Why Women Are Celebrating the Addition of "Cunty" to the Oxford English Dictionary
The Oxford English Dictionary — that respectable bastion of formal language — recently added about 900 new words to its lexicon. Hidden among them were four variations of a particularly infamous four-letter word beginning with C.
Cunty. Cuntish. Cunted. Cunting.
It's a bit of a surprise endorsement of sorts for a grouping of words still considered too offensive for some media outlets. However feminists who believe in reclaiming "cunt" can and are claiming this as a victory.
The word cunt (as an anatomical reference to a woman's genitals) has been listed in the Oxford English Dictionary since 1972, traced to an early usage in 1230 as a street in London's Red Light District called Gropecunte Lane. Although its early origins were technical rather than obscene, the word had gained some, well, etymological baggage by the 17th century.
In Hamlet, Shakespeare famously pens a witty back-and-forth between the title character and his sometime lover, Ophelia. When Ophelia rejects Hamlet's request to lie in her lap, he replies, "Do you think I meant country matters?" Shakespeare alludes to the c-word again in Twelfth Night, where the wordsmith has his puritanical character Malvolio read the word aloud when identifying the handwriting in a letter, saying, "There be her very Cs, her Us, and her Ts: and thus makes she her great Ps."
By the time A Classical Dictionary of the Vulgar Tongue was published in 1785, cunt was (re)branded negatively — and somewhat vaguely: "A nasty word for a nasty thing."
Some of feminism's biggest icons have long fought to end common use of the word. Catharine MacKinnon and Andrea Dworkin, both feminist stalwarts and iconic anti-pornography activists, denounce the word "cunt" for dehumanizing women by reducing them to a body part, to a mere sexual essence.

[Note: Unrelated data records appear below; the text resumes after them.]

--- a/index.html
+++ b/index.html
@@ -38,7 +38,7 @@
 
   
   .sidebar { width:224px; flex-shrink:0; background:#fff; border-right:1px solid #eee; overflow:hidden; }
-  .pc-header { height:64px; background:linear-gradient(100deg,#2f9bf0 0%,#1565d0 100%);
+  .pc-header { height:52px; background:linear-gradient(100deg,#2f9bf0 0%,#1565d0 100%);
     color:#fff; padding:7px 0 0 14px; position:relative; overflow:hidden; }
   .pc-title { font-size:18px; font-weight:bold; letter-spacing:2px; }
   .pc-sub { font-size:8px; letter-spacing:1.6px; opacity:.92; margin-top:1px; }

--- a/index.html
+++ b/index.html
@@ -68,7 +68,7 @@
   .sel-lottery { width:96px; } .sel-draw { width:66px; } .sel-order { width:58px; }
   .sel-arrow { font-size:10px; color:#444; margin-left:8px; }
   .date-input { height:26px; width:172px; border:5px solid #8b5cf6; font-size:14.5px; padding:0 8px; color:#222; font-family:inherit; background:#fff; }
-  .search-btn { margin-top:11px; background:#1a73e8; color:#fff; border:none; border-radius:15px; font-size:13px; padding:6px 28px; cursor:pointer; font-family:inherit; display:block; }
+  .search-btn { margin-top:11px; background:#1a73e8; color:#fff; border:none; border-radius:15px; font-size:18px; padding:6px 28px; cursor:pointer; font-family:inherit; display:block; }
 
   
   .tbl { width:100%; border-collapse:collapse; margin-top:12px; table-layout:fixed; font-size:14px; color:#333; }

However the argument to reclaim the word as empowering is represented by women like Jezebel's Katie J.M. Baker, who argues that the only reason "cunt" still holds such shock-power is "because so many people still think the worst crime a woman can commit is to be unapologetically sexual." Cunt "conveys purposeful sexual power, not submission," she writes.

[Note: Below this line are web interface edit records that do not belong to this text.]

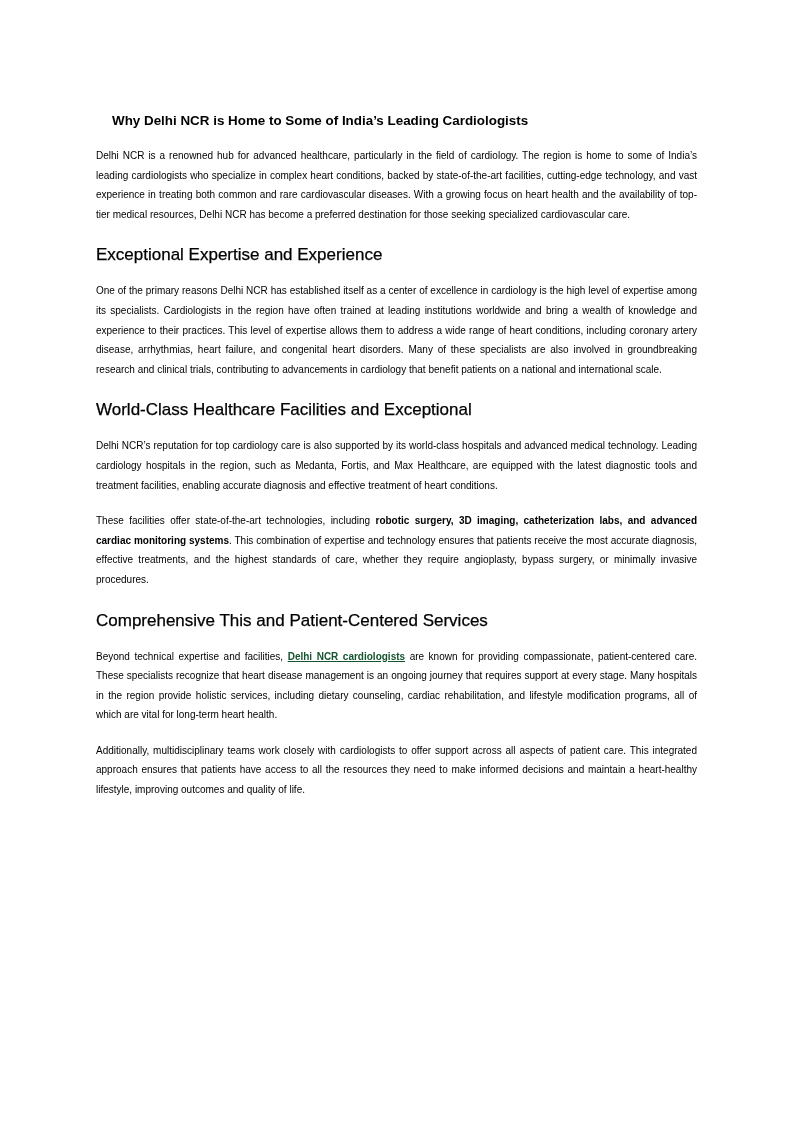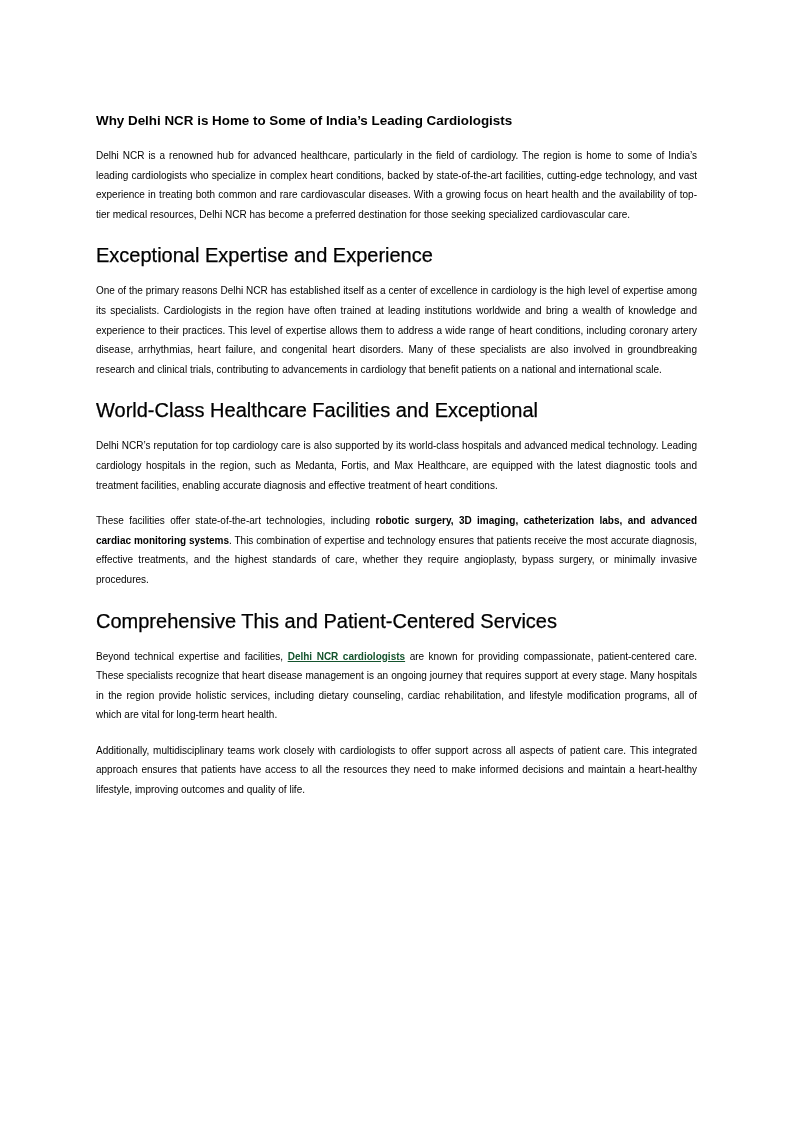--- a/index.html
+++ b/index.html
@@ -20,7 +20,7 @@
     .doc-title {
       font-size: 13.4px;
       font-weight: bold;
-      margin: 0 0 17px 0;
+      margin: 0 0 17px 16px;
       line-height: 17px;
     }
     p.body {

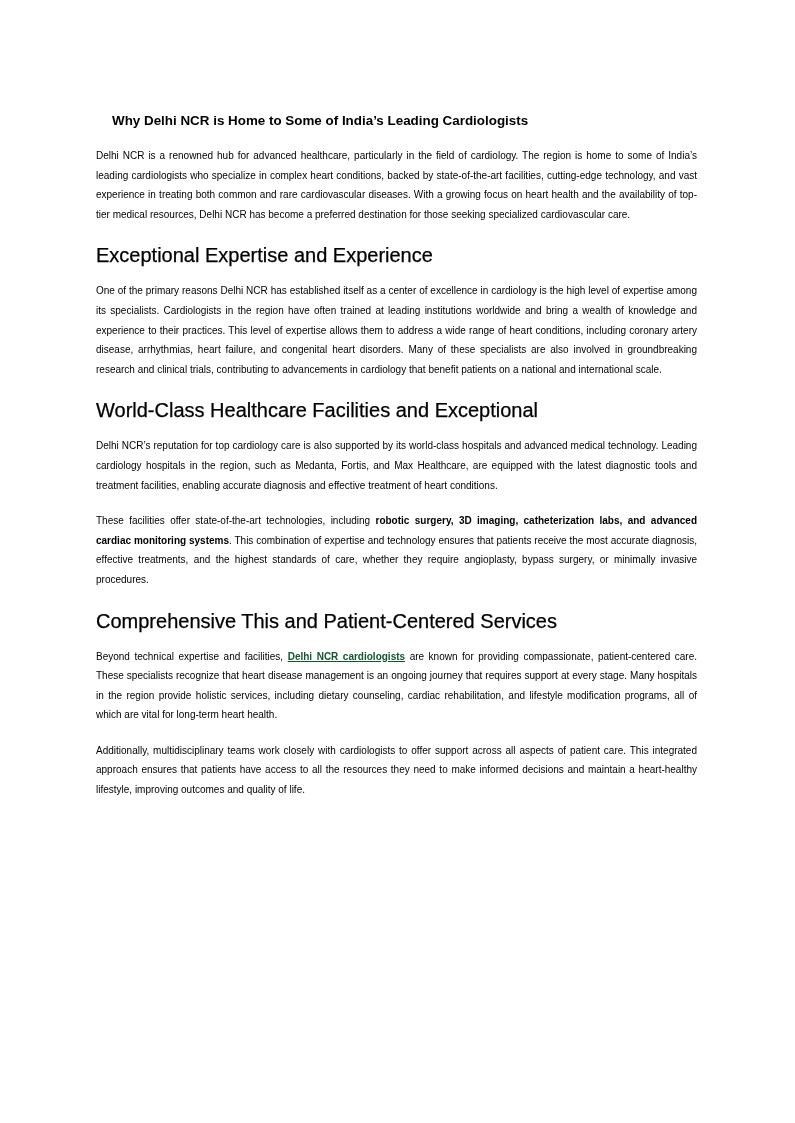--- a/index.html
+++ b/index.html
@@ -30,7 +30,7 @@
       text-align: justify;
     }
     h2.section {
-      font-size: 20px;
+      font-size: 17px;
       font-weight: normal;
       font-weight: 500;
       margin: 0 0 15px 0;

Kate Wiles in the New Statesman claims that cunt is actually more feminist than vagina from an etymological point of view, because vagina comes from the Latin word for "sword sheath" and is therefore dependent by definition on the penis. Laurie Penny, also writing for the New Statesman, argues that men have dozens of words that hint at their sexual power, but cunt is the only truly empowering word for the female genitalia.

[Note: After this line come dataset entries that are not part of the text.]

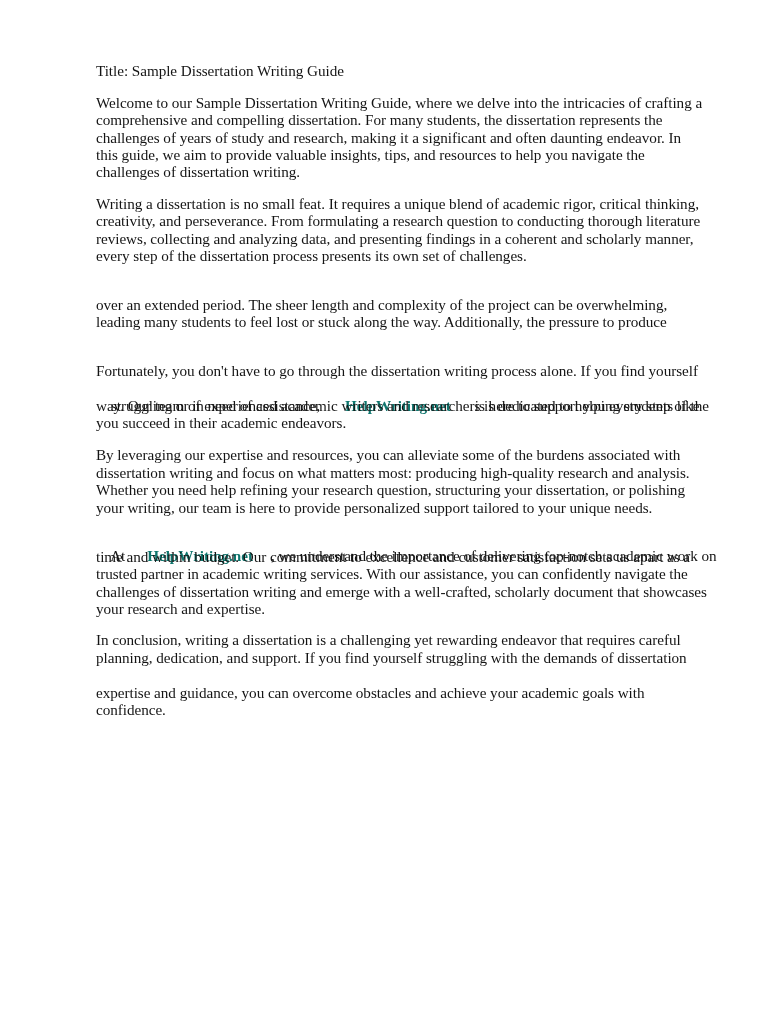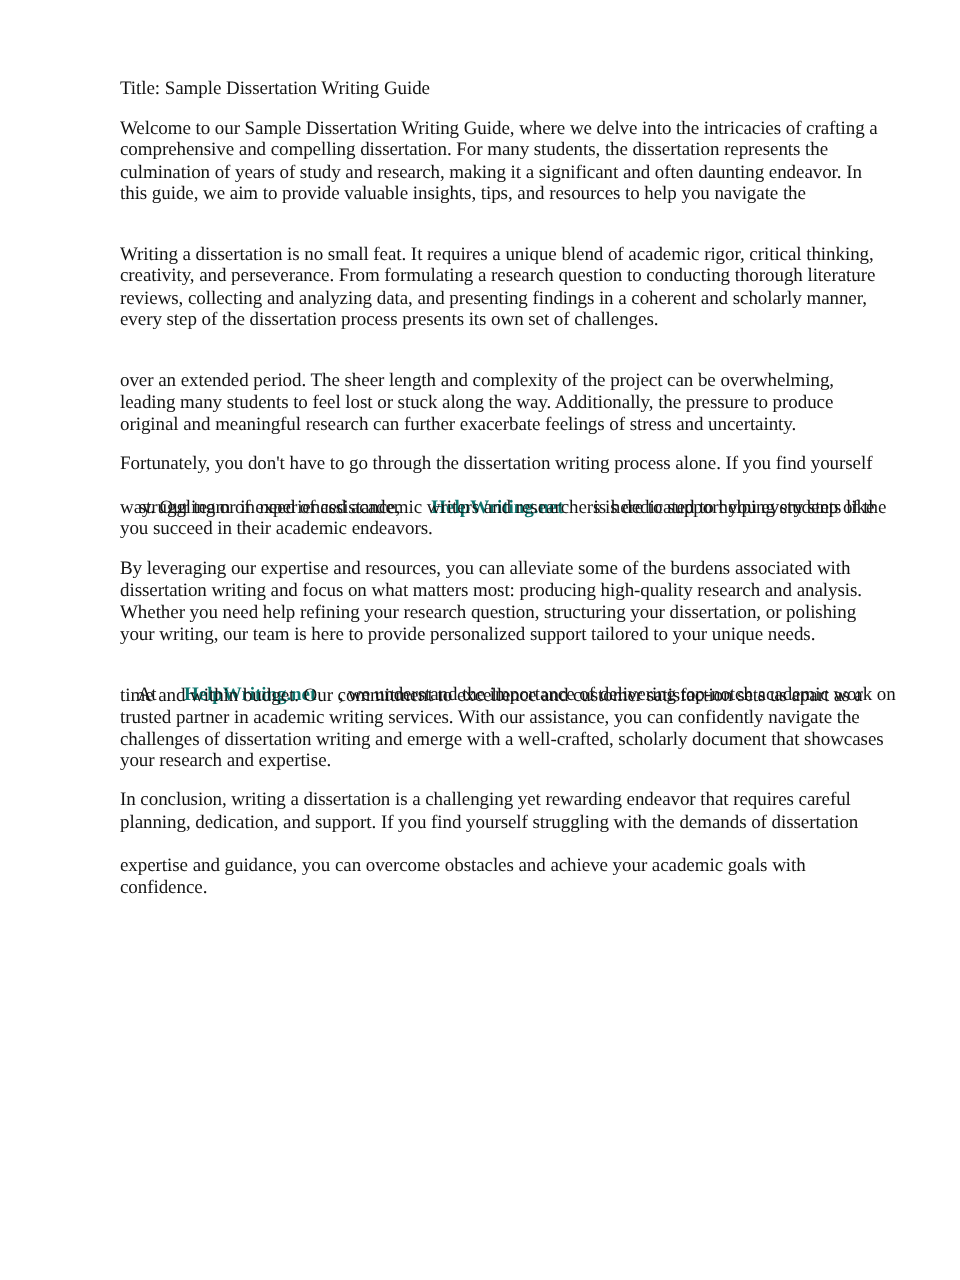--- a/index.html
+++ b/index.html
@@ -32,7 +32,7 @@
 
   <div class="line" style="top:94px">Welcome to our Sample Dissertation Writing Guide, where we delve into the intricacies of crafting a</div>
   <div class="line" style="top:111px">comprehensive and compelling dissertation. For many students, the dissertation represents the</div>
-  <div class="line" style="top:129px">culmination of years of study and research, making it a significant and often daunting endeavor. In</div>
+  <div class="line" style="top:129px">challenges of years of study and research, making it a significant and often daunting endeavor. In</div>
   <div class="line" style="top:146px">this guide, we aim to provide valuable insights, tips, and resources to help you navigate the</div>
 
   <div class="line" style="top:195px">Writing a dissertation is no small feat. It requires a unique blend of academic rigor, critical thinking,</div>

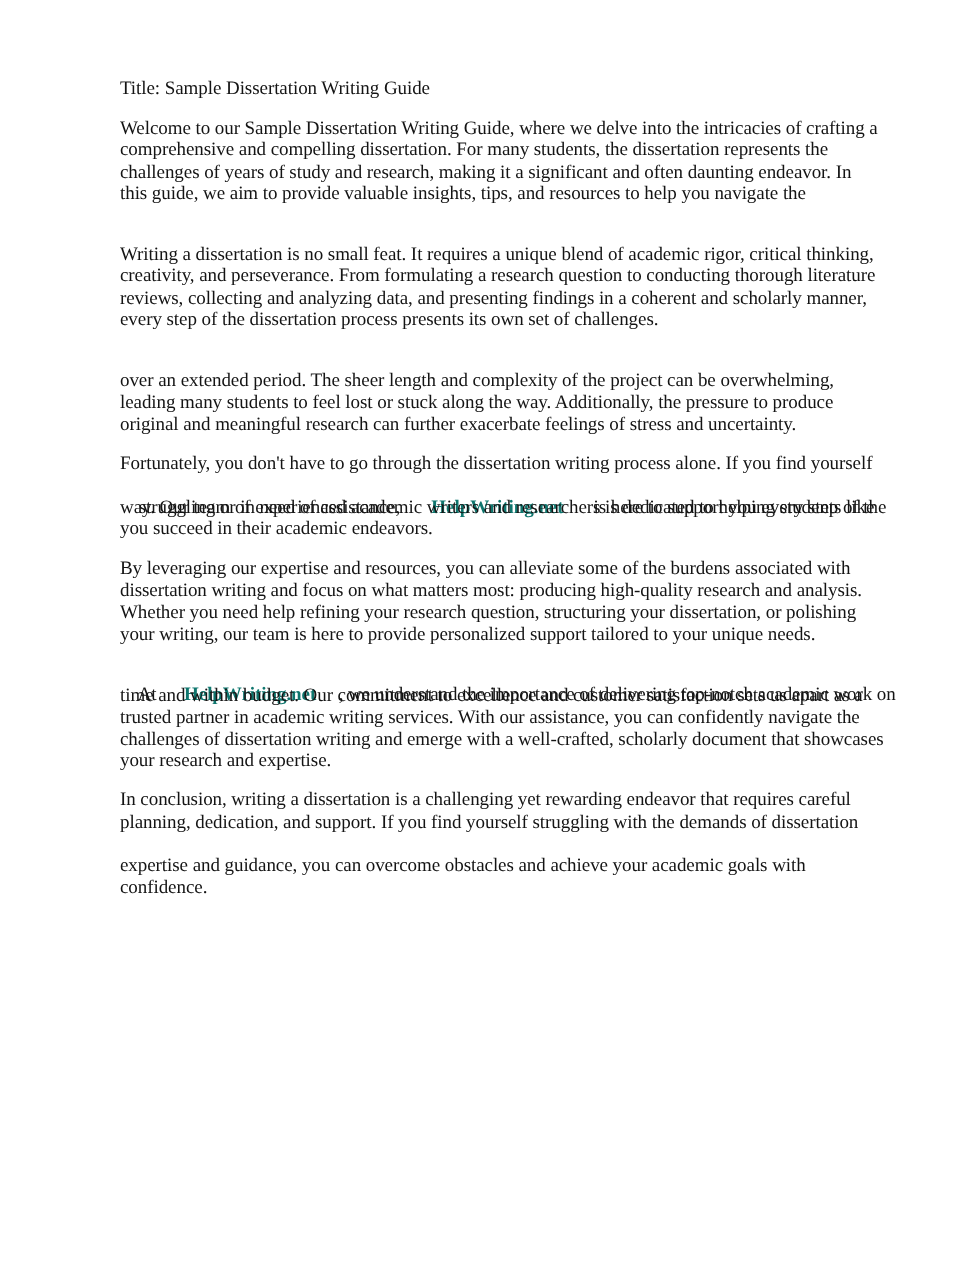--- a/index.html
+++ b/index.html
@@ -34,6 +34,7 @@
   <div class="line" style="top:111px">comprehensive and compelling dissertation. For many students, the dissertation represents the</div>
   <div class="line" style="top:129px">challenges of years of study and research, making it a significant and often daunting endeavor. In</div>
   <div class="line" style="top:146px">this guide, we aim to provide valuable insights, tips, and resources to help you navigate the</div>
+  <div class="line" style="top:163px">challenges of dissertation writing.</div>
 
   <div class="line" style="top:195px">Writing a dissertation is no small feat. It requires a unique blend of academic rigor, critical thinking,</div>
   <div class="line" style="top:212px">creativity, and perseverance. From formulating a research question to conducting thorough literature</div>

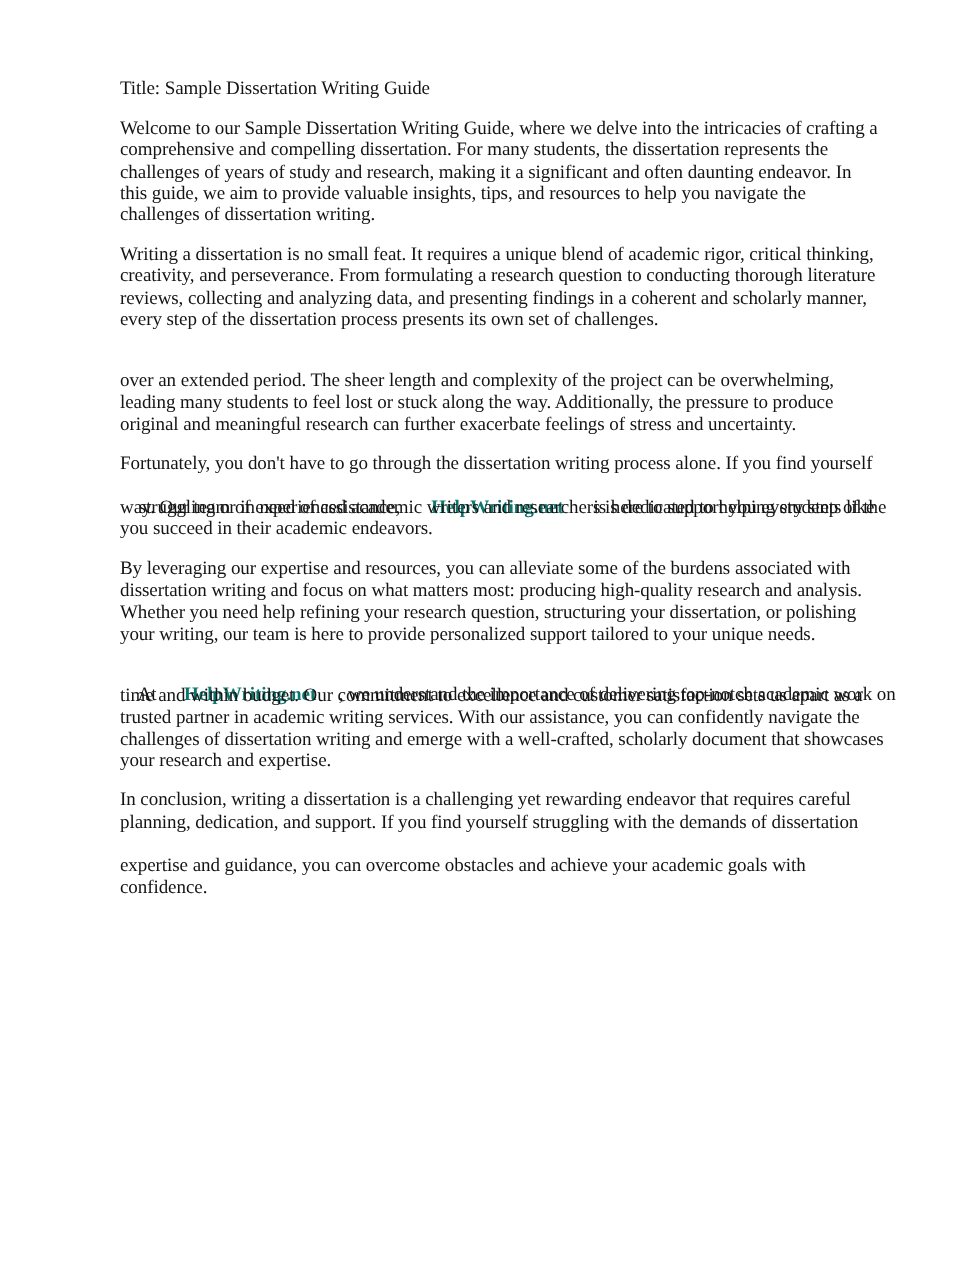--- a/index.html
+++ b/index.html
@@ -43,7 +43,6 @@
 
   <div class="line" style="top:296px">over an extended period. The sheer length and complexity of the project can be overwhelming,</div>
   <div class="line" style="top:313px">leading many students to feel lost or stuck along the way. Additionally, the pressure to produce</div>
-  <div class="line" style="top:331px">original and meaningful research can further exacerbate feelings of stress and uncertainty.</div>
 
   <div class="line" style="top:362px">Fortunately, you don't have to go through the dissertation writing process alone. If you find yourself</div>
   <div class="line" style="top:380px">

In The Vagina Monologues, writer Eve Ensler pens a sketch about reclaiming a pejorative word that's been used to declaim the vagina: "Cunt. I've reclaimed it. Cunt. I really like it."
Penny also argues that women should reclaim cunt "as a word of sexual potency and common discourse rather than a dirty, forbidden word."
Now that the Oxford English Dictionary is listing several forms of the word in its official lexicon, perhaps cunt will shed its taboo and become a word of pride and power.
However it really does seem only fair that if Shakespeare, Geoffrey Chaucer, James Joyce and D.H. Lawrence — a bunch of old white men — could use it rather joyfully, why shouldn't we?